Hot Wheels cars and the Barrett-Jackson auto auction were as much a part of Buric’s childhood as sweaty shin guards and cloddy cleats. Headquartered in his hometown, the first time Buric went to the auction was in first grade. His father felt the best way for his two sons to learn about business and capital was through the annual auction, where automobiles are viewed as three-dimensional art.

“My dad supported my interest in cars and always expressed the importance of taking pride in ownership and taking care of your vehicle, so I really liked that and it carried over into my business.”

Tom Osselaer, chief financial officer for Suburban Mortgage financial services, is a longtime customer at Executive Auto Detailing. A neighbor of the Buric’s, Osselaer couldn’t help but notice the only teenager up before noon on weekends, working on cars in the Arizona heat.

“He worked so hard and had this amazing dedication,” Osselaer said. “I tend to be very keyed in on how young people present themselves and he had a very intense desire to understand and be a part of the business world before most young people are even beginning to think about it.”

Osselaer was so impressed by Buric’s polite demeanor and ability to engage in conversation that he wanted to offer him an internship. But another organization beat him to the punch.

Just as clients handed over keys to Mercedes and BMWs, U-Haul is hitching Buric to its car rental program. Last summer he returned to Arizona for a marketing internship at the U-Haul headquarters in Phoenix and is now expanding the Car Share program at Augustana.

Car Share provides convenient access to vehicles at an affordable price for college students. At Augustana, Buric plans to bring two vehicles to the campus of 2,500, with designated parking spots and GPS navigation systems. Insurance, gas and maintenance are all included in the hourly rate, and students 18 and up can create an account online to reserve a car.

“At Augustana, a lot of students bring their cars to campus, and parking is expensive,” Buric said. “The great thing about Car Share is students don’t have to maintain the cars or fuel them up. The only cost is a low hourly rate.”

Buric handled social media, image design, slogans and art for Car Share during his internship and used that experience to spread the word on campus about the program. Having visited Executive Auto Detailing, teammate Matt Shipon sees the same professionalism from Buric on the field. 

“There’s no doubt in my mind that he will win the ball because of his overall build and dedication,” Shipon said. “He’s always in the gym staying in shape and eating well and it reflects in his play. He’s a standout person in our defense, and when I look other teams’ center backs I really don’t see any comparison to him.”
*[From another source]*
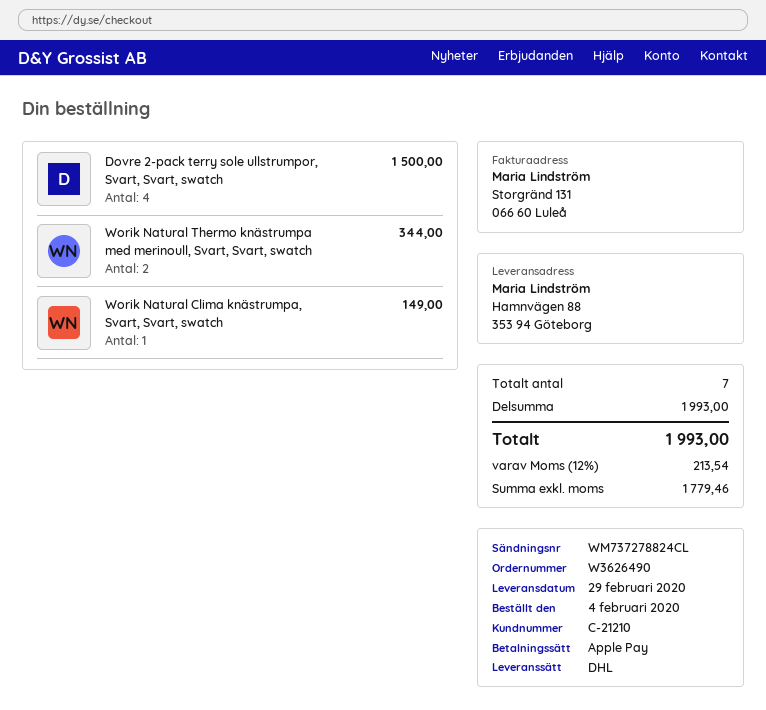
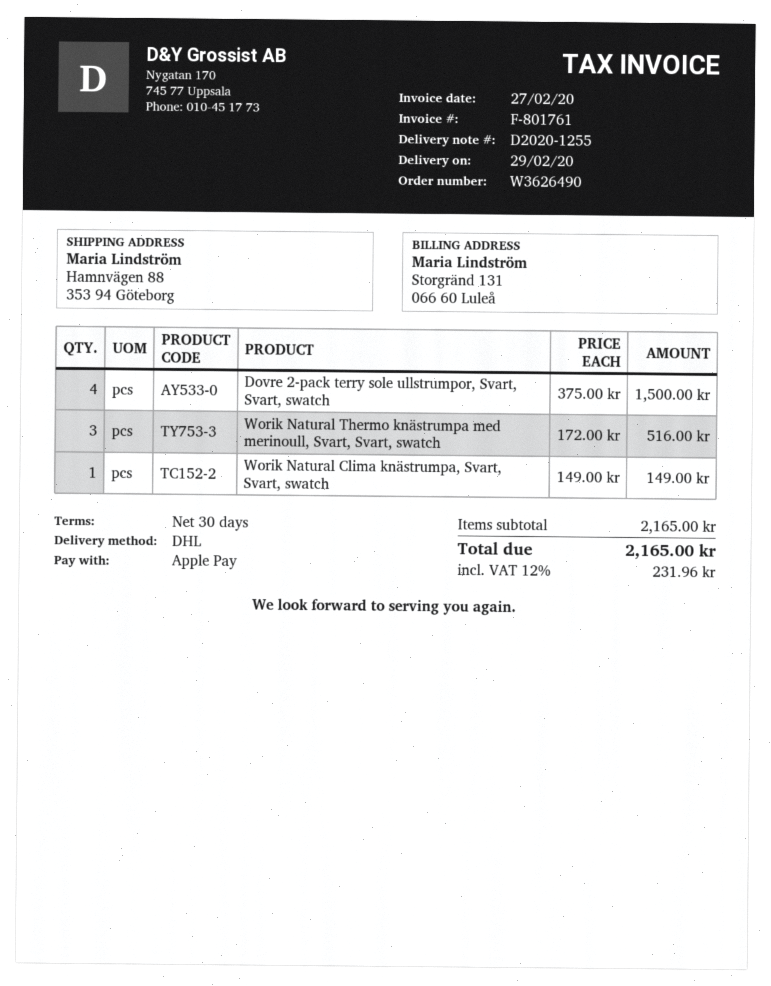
Worik Natural Thermo knästrumpa med merinoull, Svart, Svart, swatch: 2 for 344.00 -> 3 for 516.00
subtotal: 1993.00 -> 2165.00
tax: 12% = 213.54 -> 12% = 231.96
total: 1993.00 -> 2165.00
As a sophomore last season, Buric was a second-team College Conference of Illinois and Wisconsin performer and started all but one game for the Vikings. At 5-foot-11 and 180 pounds, Buric’s presence intimidates opposing forwards. But his direct leadership skills and effort allow Augustana teammates to heighten their play – and their studies.  

“Any opportunity that he has to excel or to become better in his field, he’s going to take it,” said Augustana head coach Brenton Joseph. “Whether it’s joining the business club or simply doing well in classes, he knows exactly what he wants to get out of Augustana so everything he does is to prepare him for that next step.”

Buric has received recent media attention from a local newspaper and television station, which he also sees as an opportunity to better market himself. While some college student-athletes shy away from media attention, Buric embraces it.

“I have always been motivated and ambitious when it comes to work or soccer,” Buric said. “I enjoy exploring new opportunities and expanding my horizons.”